Task brief:
Show each line from the records below in which the word "populateDB" occurs.

The records:
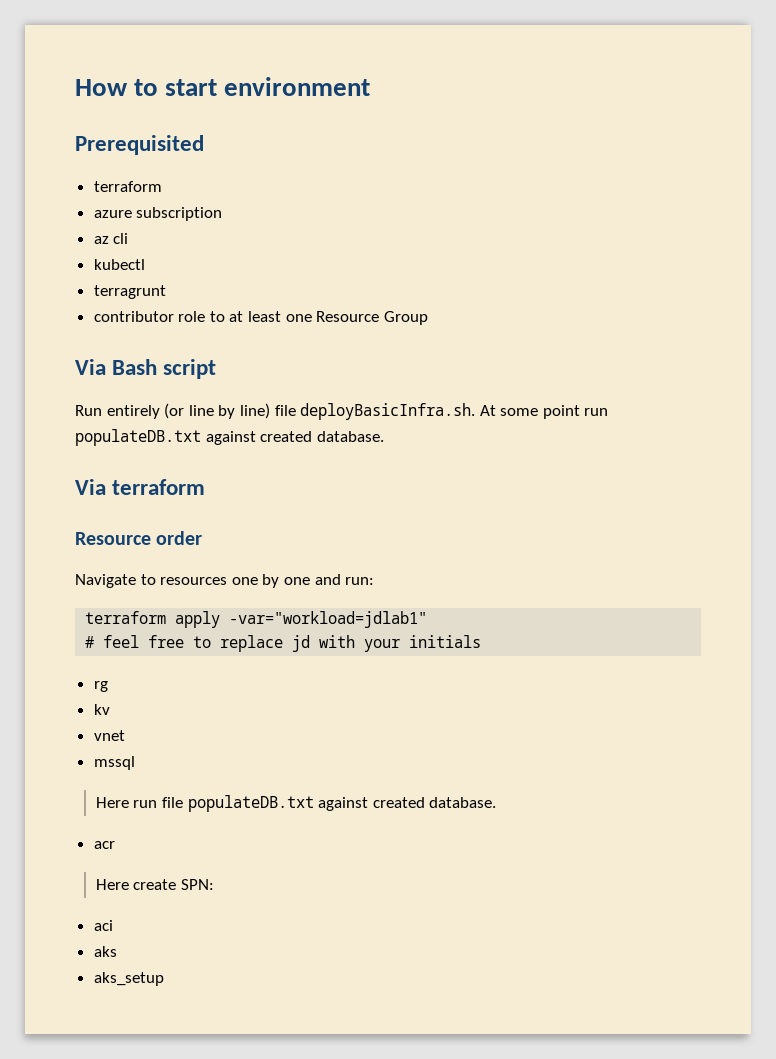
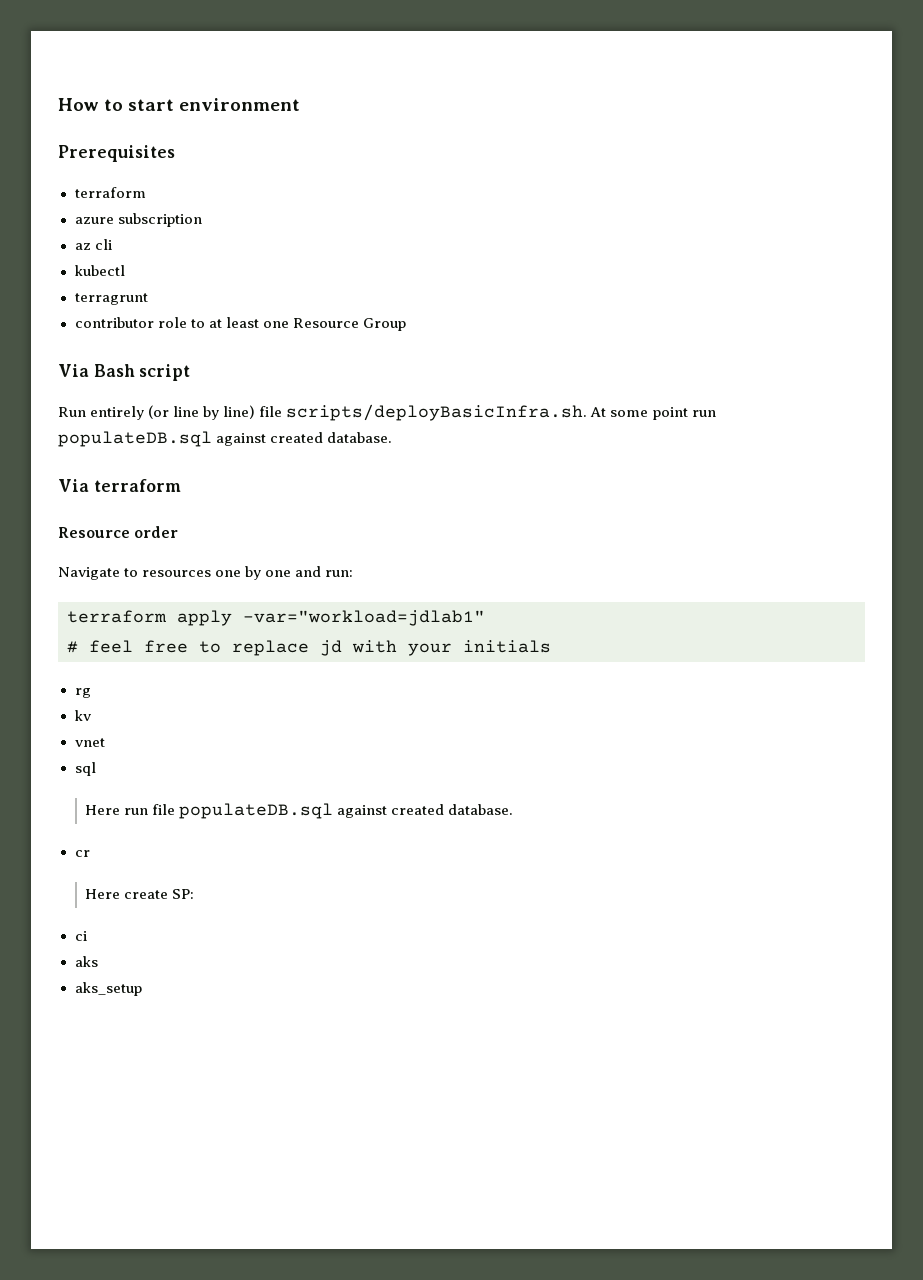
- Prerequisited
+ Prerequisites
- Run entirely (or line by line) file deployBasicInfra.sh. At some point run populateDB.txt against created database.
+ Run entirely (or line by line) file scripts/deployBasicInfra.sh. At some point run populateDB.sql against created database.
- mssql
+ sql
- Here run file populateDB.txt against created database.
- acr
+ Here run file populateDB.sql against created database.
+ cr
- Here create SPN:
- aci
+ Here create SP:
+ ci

--

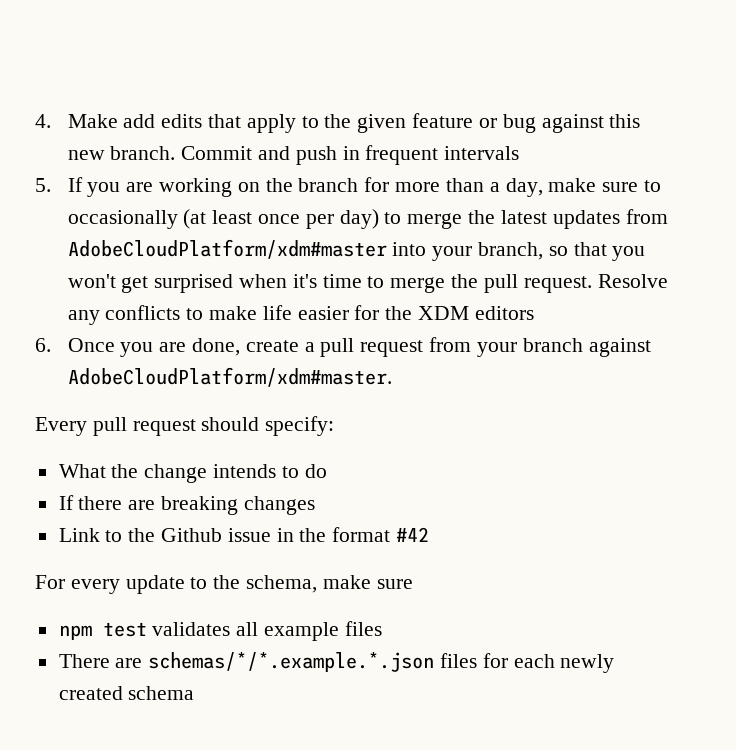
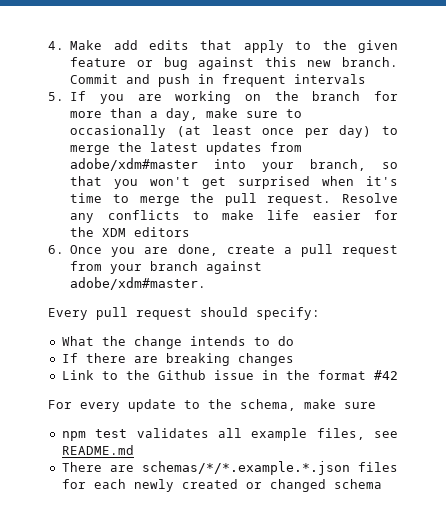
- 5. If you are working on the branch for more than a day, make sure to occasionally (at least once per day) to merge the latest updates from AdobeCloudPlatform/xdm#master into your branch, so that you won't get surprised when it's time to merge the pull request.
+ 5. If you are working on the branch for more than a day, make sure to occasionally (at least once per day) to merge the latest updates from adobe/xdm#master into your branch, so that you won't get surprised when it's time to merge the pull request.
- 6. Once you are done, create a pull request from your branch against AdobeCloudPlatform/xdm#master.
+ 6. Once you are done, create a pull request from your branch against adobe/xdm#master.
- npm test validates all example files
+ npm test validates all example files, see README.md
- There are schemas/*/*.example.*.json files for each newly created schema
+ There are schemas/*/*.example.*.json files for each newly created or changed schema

==

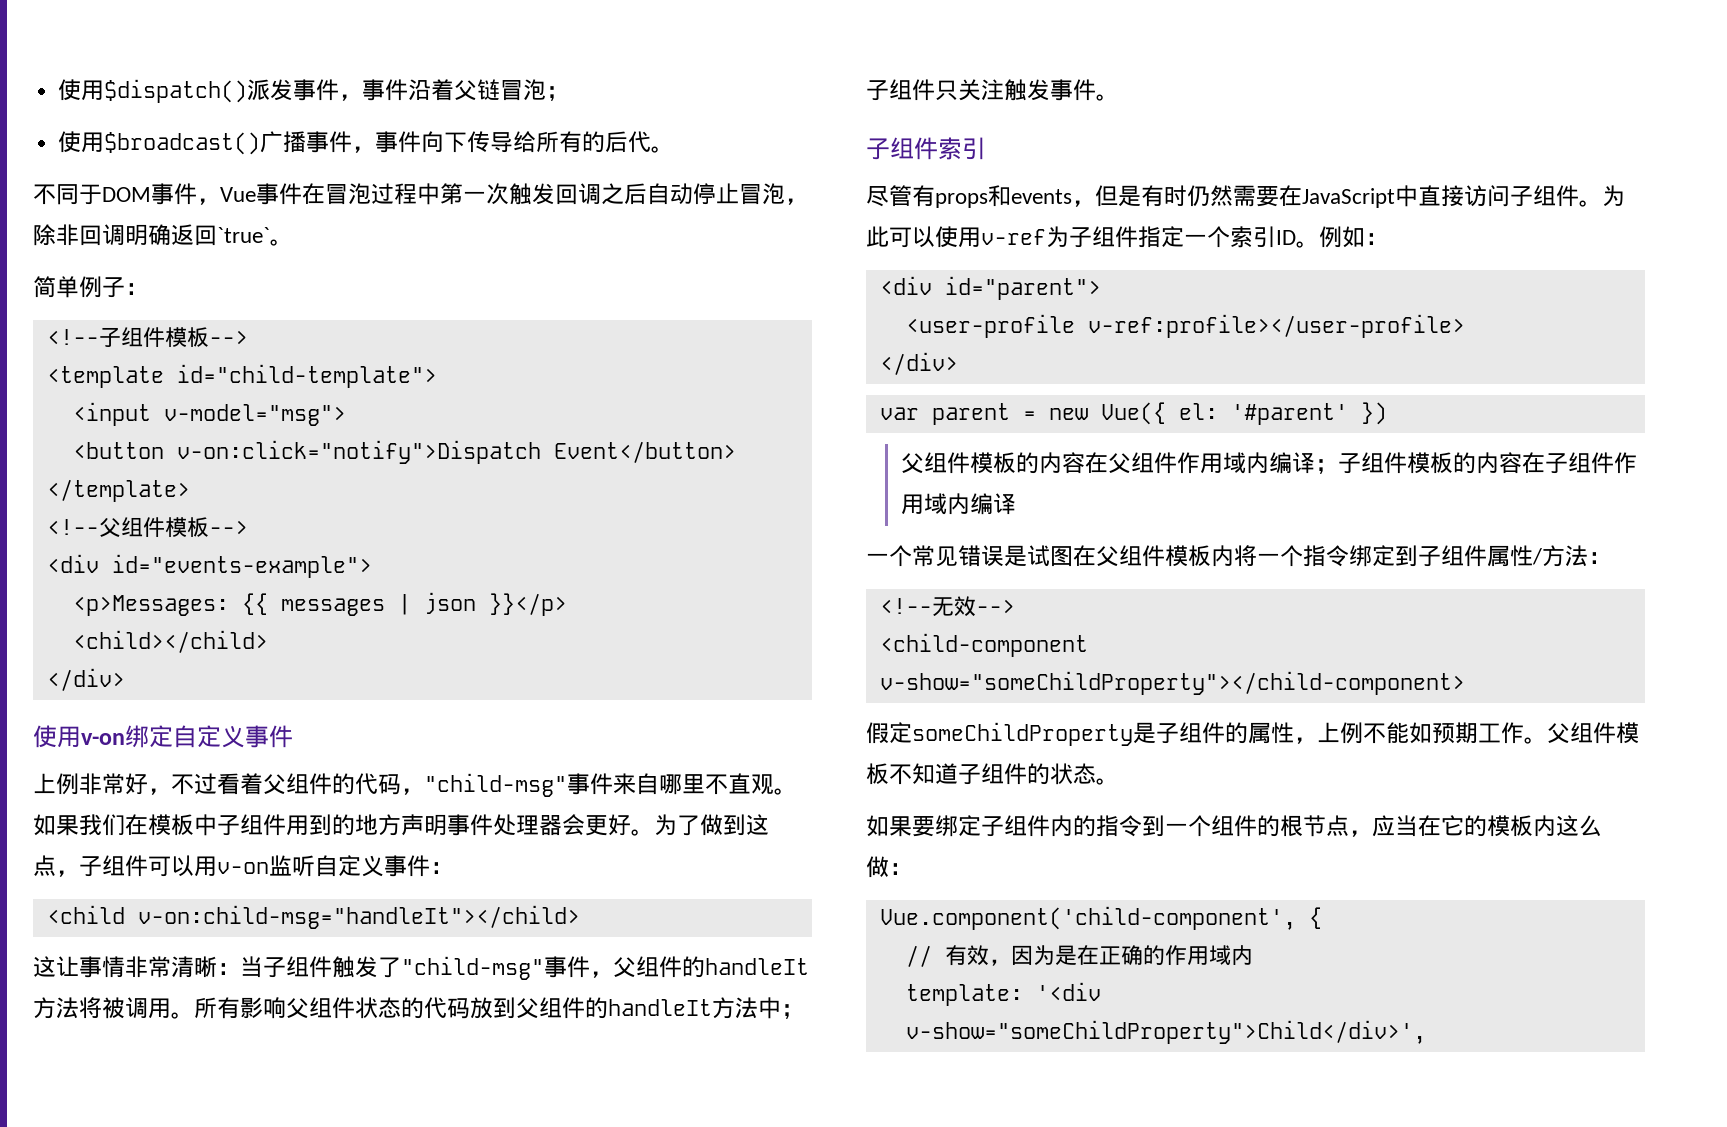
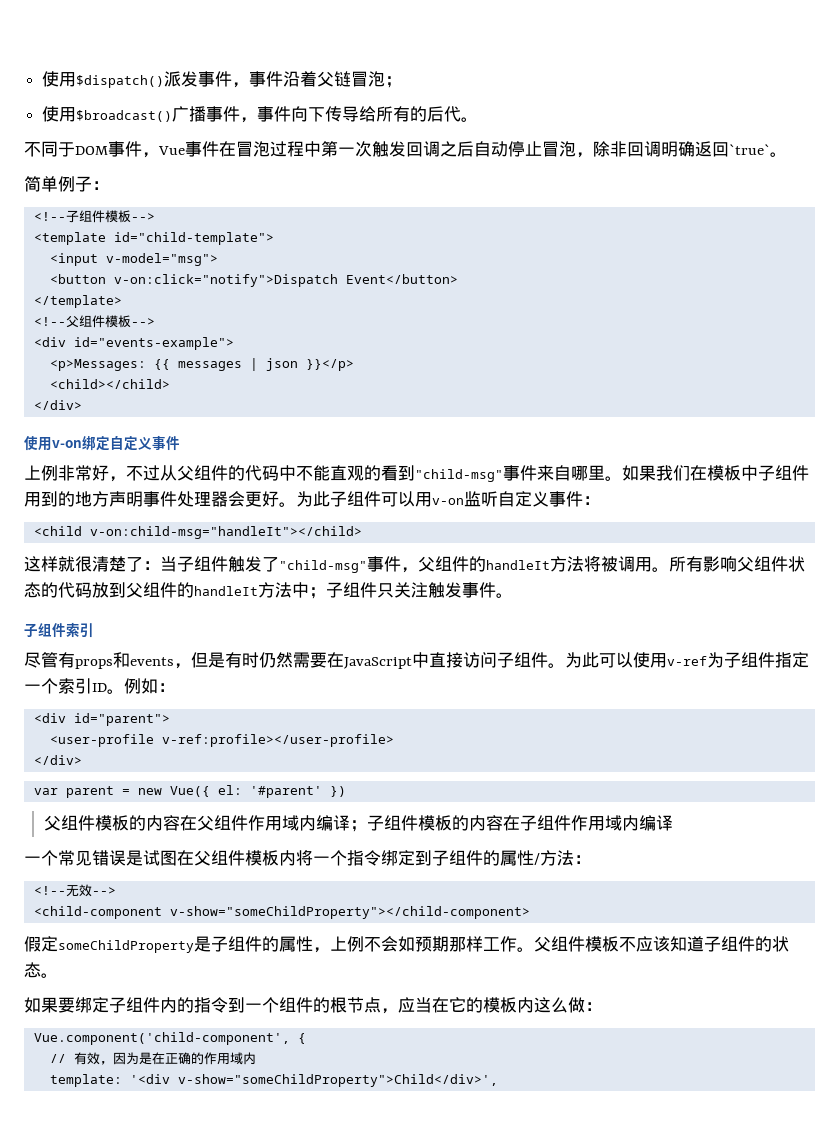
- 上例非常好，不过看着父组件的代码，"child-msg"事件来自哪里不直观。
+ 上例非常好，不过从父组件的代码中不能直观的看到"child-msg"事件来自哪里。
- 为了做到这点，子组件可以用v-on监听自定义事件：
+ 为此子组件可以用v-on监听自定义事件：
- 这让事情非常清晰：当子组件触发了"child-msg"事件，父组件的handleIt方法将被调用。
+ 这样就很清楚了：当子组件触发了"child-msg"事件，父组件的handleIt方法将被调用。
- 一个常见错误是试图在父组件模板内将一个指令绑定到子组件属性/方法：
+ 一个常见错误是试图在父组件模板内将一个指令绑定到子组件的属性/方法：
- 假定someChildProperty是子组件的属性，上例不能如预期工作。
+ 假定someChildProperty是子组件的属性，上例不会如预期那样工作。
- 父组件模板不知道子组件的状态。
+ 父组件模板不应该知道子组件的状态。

Exercise response:
- Run entirely (or line by line) file deployBasicInfra.sh. At some point run populateDB.txt against created database.
+ Run entirely (or line by line) file scripts/deployBasicInfra.sh. At some point run populateDB.sql against created database.
- Here run file populateDB.txt against created database.
+ Here run file populateDB.sql against created database.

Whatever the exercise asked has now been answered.